Exercise prompt:
Exact copy, no pictures: output each line below as it stands.

____

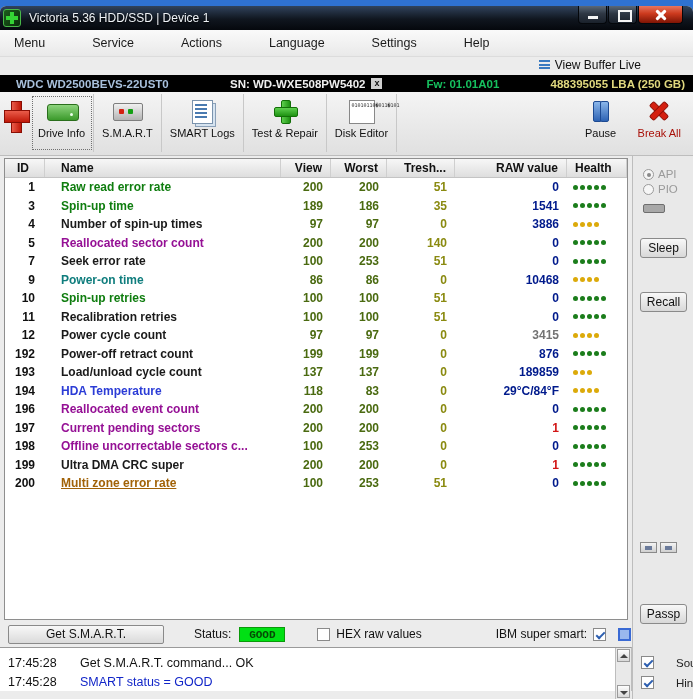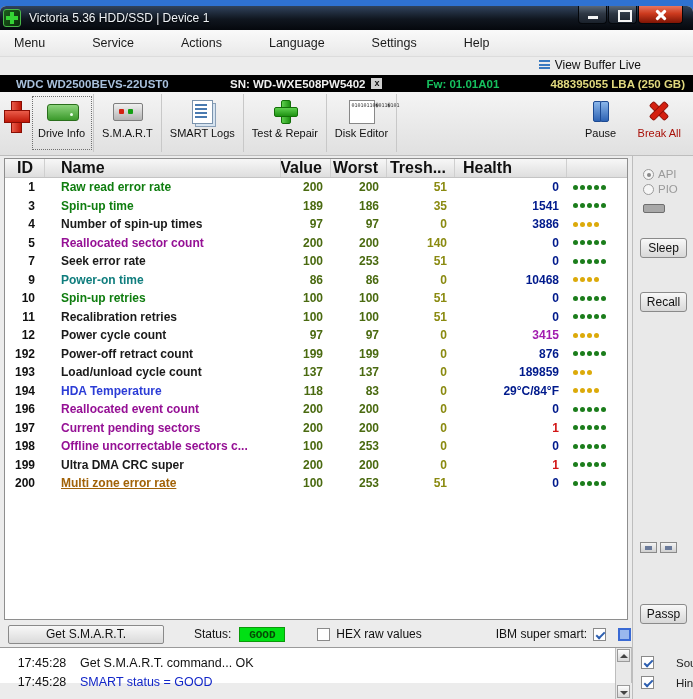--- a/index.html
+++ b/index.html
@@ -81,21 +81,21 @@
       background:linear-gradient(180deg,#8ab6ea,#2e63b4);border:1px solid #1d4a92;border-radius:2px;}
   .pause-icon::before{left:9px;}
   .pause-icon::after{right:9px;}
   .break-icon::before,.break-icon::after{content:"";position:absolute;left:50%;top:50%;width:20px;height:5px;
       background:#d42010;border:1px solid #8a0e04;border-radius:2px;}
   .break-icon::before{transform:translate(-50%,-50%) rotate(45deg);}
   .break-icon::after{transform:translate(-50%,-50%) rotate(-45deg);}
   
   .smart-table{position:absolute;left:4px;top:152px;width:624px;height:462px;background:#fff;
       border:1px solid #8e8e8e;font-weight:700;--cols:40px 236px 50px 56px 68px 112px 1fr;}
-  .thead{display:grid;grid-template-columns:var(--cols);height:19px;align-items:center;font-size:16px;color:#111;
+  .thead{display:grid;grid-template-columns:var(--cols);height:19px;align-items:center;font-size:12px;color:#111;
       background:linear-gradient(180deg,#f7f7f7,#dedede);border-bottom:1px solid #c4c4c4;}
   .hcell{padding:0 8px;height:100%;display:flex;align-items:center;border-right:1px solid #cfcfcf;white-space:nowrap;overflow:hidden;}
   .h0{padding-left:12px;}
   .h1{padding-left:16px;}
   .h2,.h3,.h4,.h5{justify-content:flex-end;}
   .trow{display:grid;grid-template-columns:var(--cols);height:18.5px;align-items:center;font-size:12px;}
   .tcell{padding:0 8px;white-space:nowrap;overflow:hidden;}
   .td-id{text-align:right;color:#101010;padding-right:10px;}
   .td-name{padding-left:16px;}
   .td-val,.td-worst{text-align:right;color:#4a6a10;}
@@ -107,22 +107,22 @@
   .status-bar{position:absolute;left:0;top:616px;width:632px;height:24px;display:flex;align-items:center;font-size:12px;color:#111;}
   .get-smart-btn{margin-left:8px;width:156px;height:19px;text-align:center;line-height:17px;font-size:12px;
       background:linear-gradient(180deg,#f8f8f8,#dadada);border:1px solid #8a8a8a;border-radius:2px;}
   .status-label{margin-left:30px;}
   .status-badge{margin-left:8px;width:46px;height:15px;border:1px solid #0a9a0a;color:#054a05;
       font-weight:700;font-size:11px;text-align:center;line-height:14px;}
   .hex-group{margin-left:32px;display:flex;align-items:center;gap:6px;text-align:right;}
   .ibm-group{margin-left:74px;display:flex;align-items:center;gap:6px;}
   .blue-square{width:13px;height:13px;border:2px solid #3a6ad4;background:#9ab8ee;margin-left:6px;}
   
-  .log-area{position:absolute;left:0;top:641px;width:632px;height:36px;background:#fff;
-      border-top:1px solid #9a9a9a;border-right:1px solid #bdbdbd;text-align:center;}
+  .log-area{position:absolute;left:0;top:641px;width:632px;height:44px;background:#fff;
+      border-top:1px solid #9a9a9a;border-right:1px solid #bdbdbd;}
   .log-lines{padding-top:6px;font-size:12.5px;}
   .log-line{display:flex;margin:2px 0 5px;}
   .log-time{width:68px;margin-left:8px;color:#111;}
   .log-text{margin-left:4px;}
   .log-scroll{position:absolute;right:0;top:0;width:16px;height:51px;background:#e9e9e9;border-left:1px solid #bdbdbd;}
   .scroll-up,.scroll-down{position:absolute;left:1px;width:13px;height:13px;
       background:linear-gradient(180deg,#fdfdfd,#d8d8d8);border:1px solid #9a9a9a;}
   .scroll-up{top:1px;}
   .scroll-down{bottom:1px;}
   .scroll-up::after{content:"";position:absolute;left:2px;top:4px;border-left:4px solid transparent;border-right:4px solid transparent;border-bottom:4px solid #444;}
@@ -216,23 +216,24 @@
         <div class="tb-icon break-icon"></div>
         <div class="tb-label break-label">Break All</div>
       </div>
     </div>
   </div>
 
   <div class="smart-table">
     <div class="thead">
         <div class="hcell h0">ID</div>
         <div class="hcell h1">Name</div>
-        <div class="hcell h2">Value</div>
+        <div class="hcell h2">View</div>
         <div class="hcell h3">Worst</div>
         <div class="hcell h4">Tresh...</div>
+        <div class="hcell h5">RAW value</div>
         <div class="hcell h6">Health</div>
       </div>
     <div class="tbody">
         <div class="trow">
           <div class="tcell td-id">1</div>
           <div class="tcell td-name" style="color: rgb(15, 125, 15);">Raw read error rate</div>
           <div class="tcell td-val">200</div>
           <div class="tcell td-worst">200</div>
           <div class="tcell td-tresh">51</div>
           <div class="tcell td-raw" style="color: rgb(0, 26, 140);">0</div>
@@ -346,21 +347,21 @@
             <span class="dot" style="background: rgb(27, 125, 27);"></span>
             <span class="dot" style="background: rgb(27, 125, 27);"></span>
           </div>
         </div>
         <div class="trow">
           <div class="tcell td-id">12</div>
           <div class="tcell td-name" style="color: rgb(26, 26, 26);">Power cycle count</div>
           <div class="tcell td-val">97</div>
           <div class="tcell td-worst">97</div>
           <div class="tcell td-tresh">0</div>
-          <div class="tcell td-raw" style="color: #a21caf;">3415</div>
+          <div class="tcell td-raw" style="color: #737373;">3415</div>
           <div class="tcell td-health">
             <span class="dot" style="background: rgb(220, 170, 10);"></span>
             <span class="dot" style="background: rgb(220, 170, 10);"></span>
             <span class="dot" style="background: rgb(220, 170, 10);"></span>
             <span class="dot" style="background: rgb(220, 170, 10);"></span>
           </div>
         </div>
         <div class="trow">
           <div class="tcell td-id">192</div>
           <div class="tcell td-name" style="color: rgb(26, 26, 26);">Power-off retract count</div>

____

Solution:
--- a/index.html
+++ b/index.html
@@ -81,21 +81,21 @@
       background:linear-gradient(180deg,#8ab6ea,#2e63b4);border:1px solid #1d4a92;border-radius:2px;}
   .pause-icon::before{left:9px;}
   .pause-icon::after{right:9px;}
   .break-icon::before,.break-icon::after{content:"";position:absolute;left:50%;top:50%;width:20px;height:5px;
       background:#d42010;border:1px solid #8a0e04;border-radius:2px;}
   .break-icon::before{transform:translate(-50%,-50%) rotate(45deg);}
   .break-icon::after{transform:translate(-50%,-50%) rotate(-45deg);}
   
   .smart-table{position:absolute;left:4px;top:152px;width:624px;height:462px;background:#fff;
       border:1px solid #8e8e8e;font-weight:700;--cols:40px 236px 50px 56px 68px 112px 1fr;}
-  .thead{display:grid;grid-template-columns:var(--cols);height:19px;align-items:center;font-size:16px;color:#111;
+  .thead{display:grid;grid-template-columns:var(--cols);height:19px;align-items:center;font-size:12px;color:#111;
       background:linear-gradient(180deg,#f7f7f7,#dedede);border-bottom:1px solid #c4c4c4;}
   .hcell{padding:0 8px;height:100%;display:flex;align-items:center;border-right:1px solid #cfcfcf;white-space:nowrap;overflow:hidden;}
   .h0{padding-left:12px;}
   .h1{padding-left:16px;}
   .h2,.h3,.h4,.h5{justify-content:flex-end;}
   .trow{display:grid;grid-template-columns:var(--cols);height:18.5px;align-items:center;font-size:12px;}
   .tcell{padding:0 8px;white-space:nowrap;overflow:hidden;}
   .td-id{text-align:right;color:#101010;padding-right:10px;}
   .td-name{padding-left:16px;}
   .td-val,.td-worst{text-align:right;color:#4a6a10;}
@@ -107,22 +107,22 @@
   .status-bar{position:absolute;left:0;top:616px;width:632px;height:24px;display:flex;align-items:center;font-size:12px;color:#111;}
   .get-smart-btn{margin-left:8px;width:156px;height:19px;text-align:center;line-height:17px;font-size:12px;
       background:linear-gradient(180deg,#f8f8f8,#dadada);border:1px solid #8a8a8a;border-radius:2px;}
   .status-label{margin-left:30px;}
   .status-badge{margin-left:8px;width:46px;height:15px;border:1px solid #0a9a0a;color:#054a05;
       font-weight:700;font-size:11px;text-align:center;line-height:14px;}
   .hex-group{margin-left:32px;display:flex;align-items:center;gap:6px;text-align:right;}
   .ibm-group{margin-left:74px;display:flex;align-items:center;gap:6px;}
   .blue-square{width:13px;height:13px;border:2px solid #3a6ad4;background:#9ab8ee;margin-left:6px;}
   
-  .log-area{position:absolute;left:0;top:641px;width:632px;height:36px;background:#fff;
-      border-top:1px solid #9a9a9a;border-right:1px solid #bdbdbd;text-align:center;}
+  .log-area{position:absolute;left:0;top:641px;width:632px;height:44px;background:#fff;
+      border-top:1px solid #9a9a9a;border-right:1px solid #bdbdbd;}
   .log-lines{padding-top:6px;font-size:12.5px;}
   .log-line{display:flex;margin:2px 0 5px;}
   .log-time{width:68px;margin-left:8px;color:#111;}
   .log-text{margin-left:4px;}
   .log-scroll{position:absolute;right:0;top:0;width:16px;height:51px;background:#e9e9e9;border-left:1px solid #bdbdbd;}
   .scroll-up,.scroll-down{position:absolute;left:1px;width:13px;height:13px;
       background:linear-gradient(180deg,#fdfdfd,#d8d8d8);border:1px solid #9a9a9a;}
   .scroll-up{top:1px;}
   .scroll-down{bottom:1px;}
   .scroll-up::after{content:"";position:absolute;left:2px;top:4px;border-left:4px solid transparent;border-right:4px solid transparent;border-bottom:4px solid #444;}
@@ -216,23 +216,24 @@
         <div class="tb-icon break-icon"></div>
         <div class="tb-label break-label">Break All</div>
       </div>
     </div>
   </div>
 
   <div class="smart-table">
     <div class="thead">
         <div class="hcell h0">ID</div>
         <div class="hcell h1">Name</div>
-        <div class="hcell h2">Value</div>
+        <div class="hcell h2">View</div>
         <div class="hcell h3">Worst</div>
         <div class="hcell h4">Tresh...</div>
+        <div class="hcell h5">RAW value</div>
         <div class="hcell h6">Health</div>
       </div>
     <div class="tbody">
         <div class="trow">
           <div class="tcell td-id">1</div>
           <div class="tcell td-name" style="color: rgb(15, 125, 15);">Raw read error rate</div>
           <div class="tcell td-val">200</div>
           <div class="tcell td-worst">200</div>
           <div class="tcell td-tresh">51</div>
           <div class="tcell td-raw" style="color: rgb(0, 26, 140);">0</div>
@@ -346,21 +347,21 @@
             <span class="dot" style="background: rgb(27, 125, 27);"></span>
             <span class="dot" style="background: rgb(27, 125, 27);"></span>
           </div>
         </div>
         <div class="trow">
           <div class="tcell td-id">12</div>
           <div class="tcell td-name" style="color: rgb(26, 26, 26);">Power cycle count</div>
           <div class="tcell td-val">97</div>
           <div class="tcell td-worst">97</div>
           <div class="tcell td-tresh">0</div>
-          <div class="tcell td-raw" style="color: #a21caf;">3415</div>
+          <div class="tcell td-raw" style="color: #737373;">3415</div>
           <div class="tcell td-health">
             <span class="dot" style="background: rgb(220, 170, 10);"></span>
             <span class="dot" style="background: rgb(220, 170, 10);"></span>
             <span class="dot" style="background: rgb(220, 170, 10);"></span>
             <span class="dot" style="background: rgb(220, 170, 10);"></span>
           </div>
         </div>
         <div class="trow">
           <div class="tcell td-id">192</div>
           <div class="tcell td-name" style="color: rgb(26, 26, 26);">Power-off retract count</div>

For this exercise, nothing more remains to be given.